16 janvier 1920 : vote préparatoire à l’élection présidentielle ouvert à tous les députés ; Clemenceau, qui obtient 389 voix contre 408 à Deschanel, renonce à se présenter.
17 janvier 1920 : élection de Deschanel à la présidence de la République.
18 janvier 1920 : démission de Clemenceau de la présidence du Conseil.
7 juin 1920 : inauguration des plaques commémoratives à l’Hôtel de Ville.
10 octobre 1922 : publication par le New York Tribune d’un entretien dans lequel Foch compare Clemenceau à Guillaume II.
11 novembre 1922 : départ de Clemenceau pour les États-Unis.
20 mars 1929 : mort de Foch.
20 avril 1929 : publication d’un chapitre du Mémorial de Foch dans L’Illustration.
25 avril 1929 : publication du Mémorial de Foch.
24 novembre 1929 : mort de Clemenceau.
10 avril 1930 : publication de Grandeurs et misères d’un victoire.

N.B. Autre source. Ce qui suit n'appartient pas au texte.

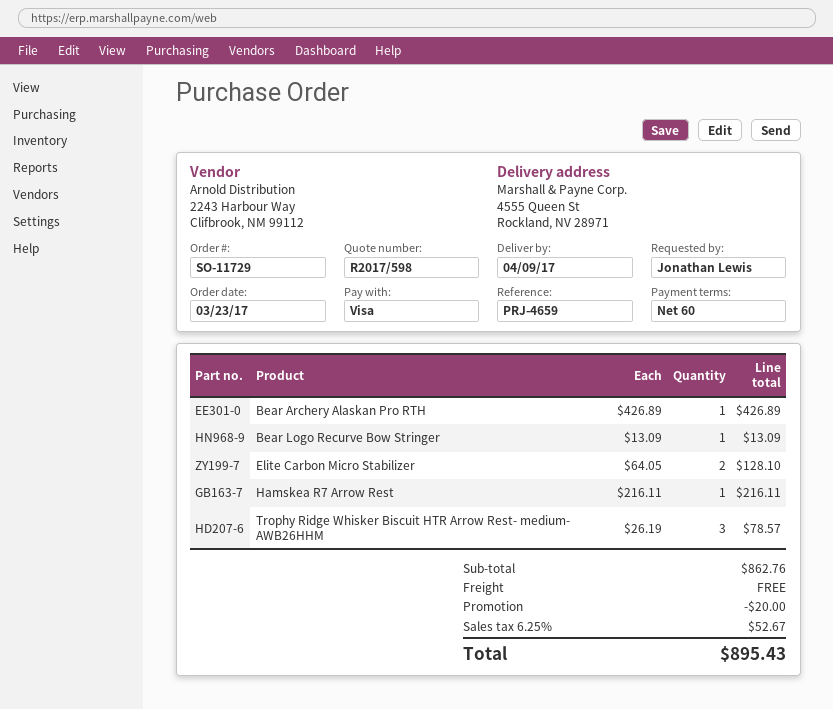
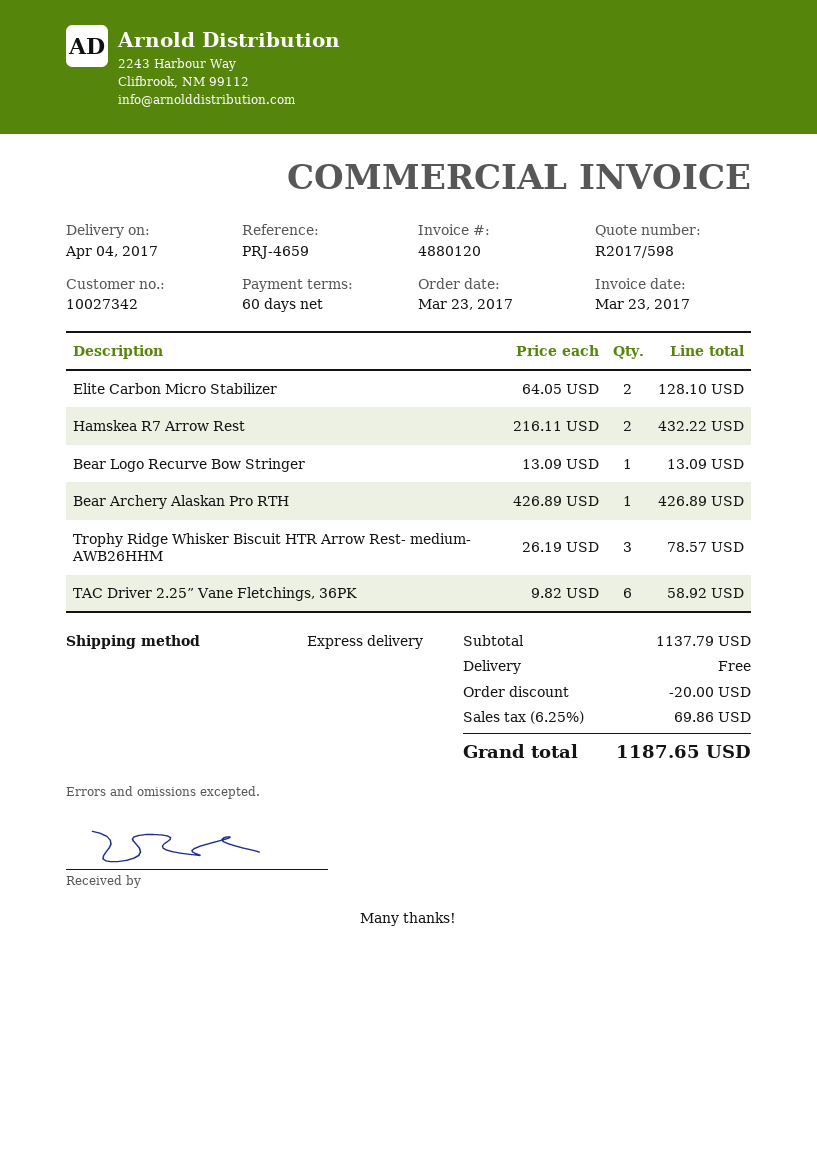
delivery date: 2017-04-09 -> 2017-04-04
Hamskea R7 Arrow Rest: 1 x 216.11 = 216.11 -> 2 x 216.11 = 432.22
TAC Driver 2.25” Vane Fletchings, 36PK: none -> 6 x 9.82 = 58.92
subtotal: 862.76 -> 1137.79
tax: 6.25% = 52.67 -> 6.25% = 69.86
total: 895.43 -> 1187.65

L’entretien avec le maréchal Foch dans le New York Tribune du 10 octobre 1922
Marshal Foch Raps Clemenceau,
Ridiculing His American Trip
Soldier Says Ex-Premier Seeks to Justify Himself for Losing Peace, Just as Wilhelm Seeks to Evade Responsibility for Losing the War
Special Cable to The Tribune
Copyright, 1922, New York Tribune Inc.
PARIS, Oct. 9.–In curt terms Marshal Foch to-day expressed his opinion of former Premier Clemenceau’s proposed trip to the United States, saying:
“He will cry and be sentimental like all old people. If I could advise Clemenceau I would urge him to stay at home, but he was never taken my advice.”
The Marshall plainly has not forgotten his tilts with the “Tiger of France” that preceded the signing of the Versailles Treaty. “Clemenceau reminds me,” continued the Marshall, “of Wilhelm II. Wilhelm lost the war and now is trying to justify himself, especially in America, with its memoirs. Clemenceau lost the peace. His apology for this would have little success in France, but he hopes for more success in the United States.
“He will say to Americans: ‘You are very naughty; why haven’t you ratified my treaty?’ The American answer probably will be : ‘Why talk about you treaty; we’ve repudiated the Administration which signed it. Why are you not better informed about our real opinion of the treaty?’
“Such a trip is personal propaganda, and useless.”
The forthcoming visit of M. Clemenceau to the United States “has nothing whatsoever to do with any phase of American politics, and any reports to the contrary are ridiculous.”
This was the reply of Colonel Edward House yesterday afternoon, when he was asked whether a rumor had been brought to his attention to the effect that the “Tiger” intended during his visit here, to speak on behalf of the League of Nations.
“Clemenceau,” replied Colonel House, “is one of the world’s really great men, and it is absurd to surmise that he would even remotely discuss any phase of American politics.”
“Coupled with the rumor,” he was told, “has been another report–that Clemenceau would be more or less under your guidance while he is in the United States.”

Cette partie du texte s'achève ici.